New submission from Alexander Belopolsky <[email protected]>:
As discussed in issue 10521 and the sprawling "len(chr(i)) = 2?" thread [1] on
python-dev, many functions in python library behave differently on narrow and
wide builds. While there are unavoidable differences such as the length of
strings with non-BMP characters, many functions can work around these
differences. For example, the ord() function already produces integers over
0xFFFF when given a surrogate pair as a string of length two on a narrow build.

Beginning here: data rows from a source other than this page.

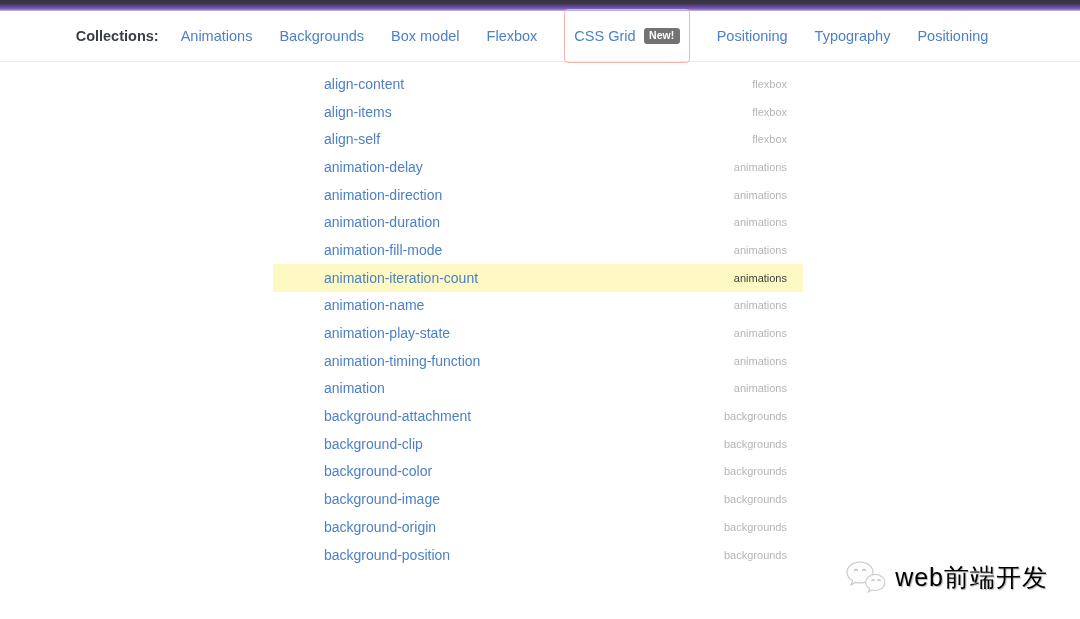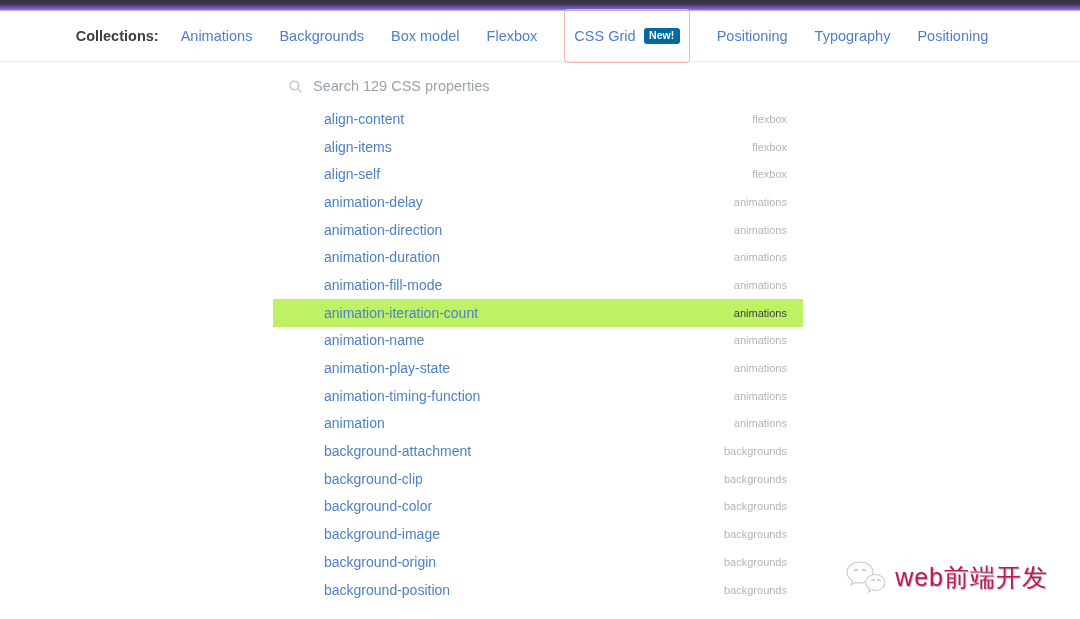"New!" .badge { background: #0369a1 -> #737373 }
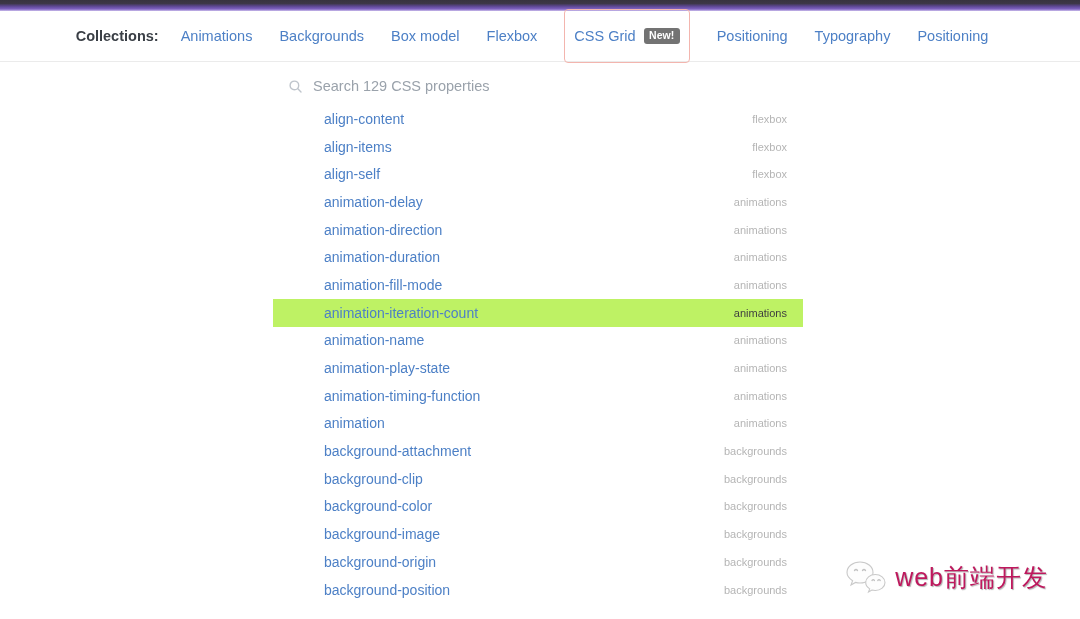"Search 129 CSS properties" div.search { html: <div> <svg> <circle></circle> <line></line> </svg> <input> </div> -> none }
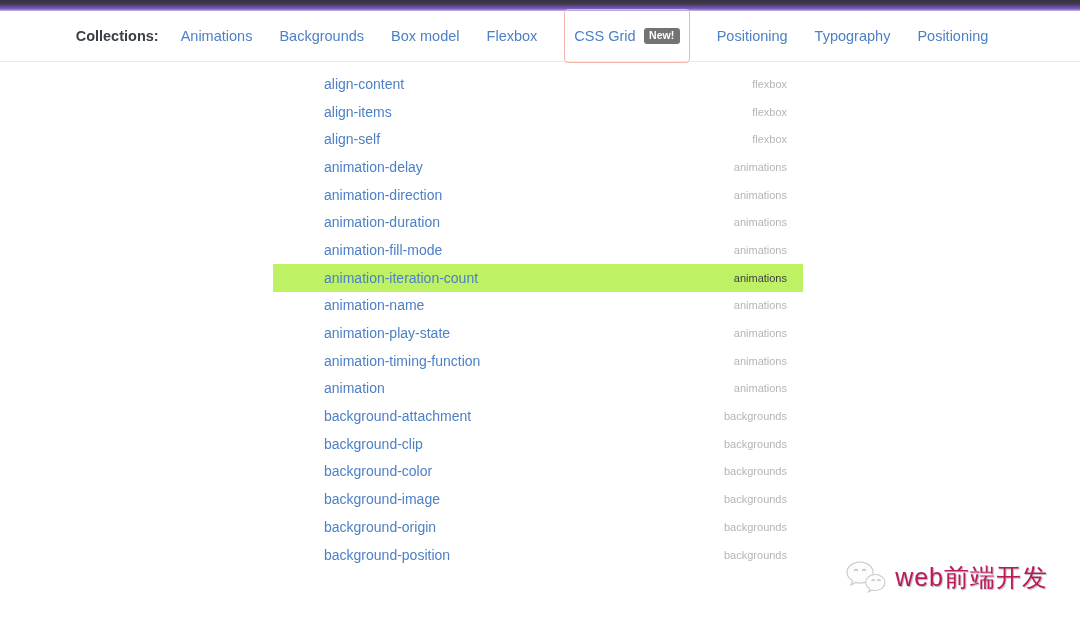"animation-iteration-count" .row.hl { background: #bef264 -> #fef9c3 }
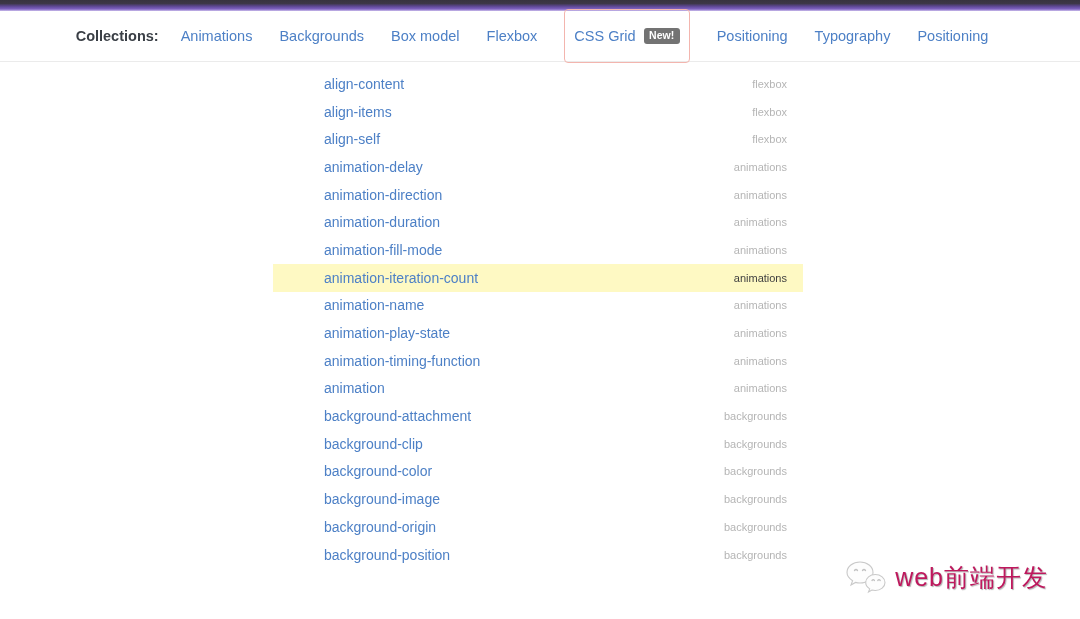"web前端开发" .watermark { color: #be185d -> #000000 }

Other functions such as str.isalpha(), are not yet aware of surrogates. See
also issue9200.
A consensus is developing that non-BMP characters support on narrow builds is
here to stay and that naive functions should be fixed. Unfortunately, working
with surrogates in python code is tricky because unicode C-API does not provide
much support and existing examples of surrogate processing look like this:
- while (u != uend && w != wend) {
- if (0xD800 <= u[0] && u[0] <= 0xDBFF
- && 0xDC00 <= u[1] && u[1] <= 0xDFFF)
- {
- *w = (((u[0] & 0x3FF) << 10) | (u[1] & 0x3FF)) + 0x10000;
- u += 2;
- }
- else {
- *w = *u;
- u++;
- }
- w++;
- }
The attached patch introduces a Py_UNICODE_NEXT() macro that allows replacing
the code above with two lines:
+ while (u != uend && w != wend)
+ *w++ = Py_UNICODE_NEXT(u, uend);
The patch also introduces a set of macros for manipulating the surrogates, but
I have not started replacing more instances of verbose surrogate processing
because I would like to first look for higher level abstractions such as
Py_UNICODE_NEXT(). For example, there are many instances that can benefit from
Py_UNICODE_PUT_NEXT(ptr, ch) macro that would put a UCS4 character ch into
Py_UNICODE buffer pointed by ptr and advance ptr by 1 or 2 units as necessary.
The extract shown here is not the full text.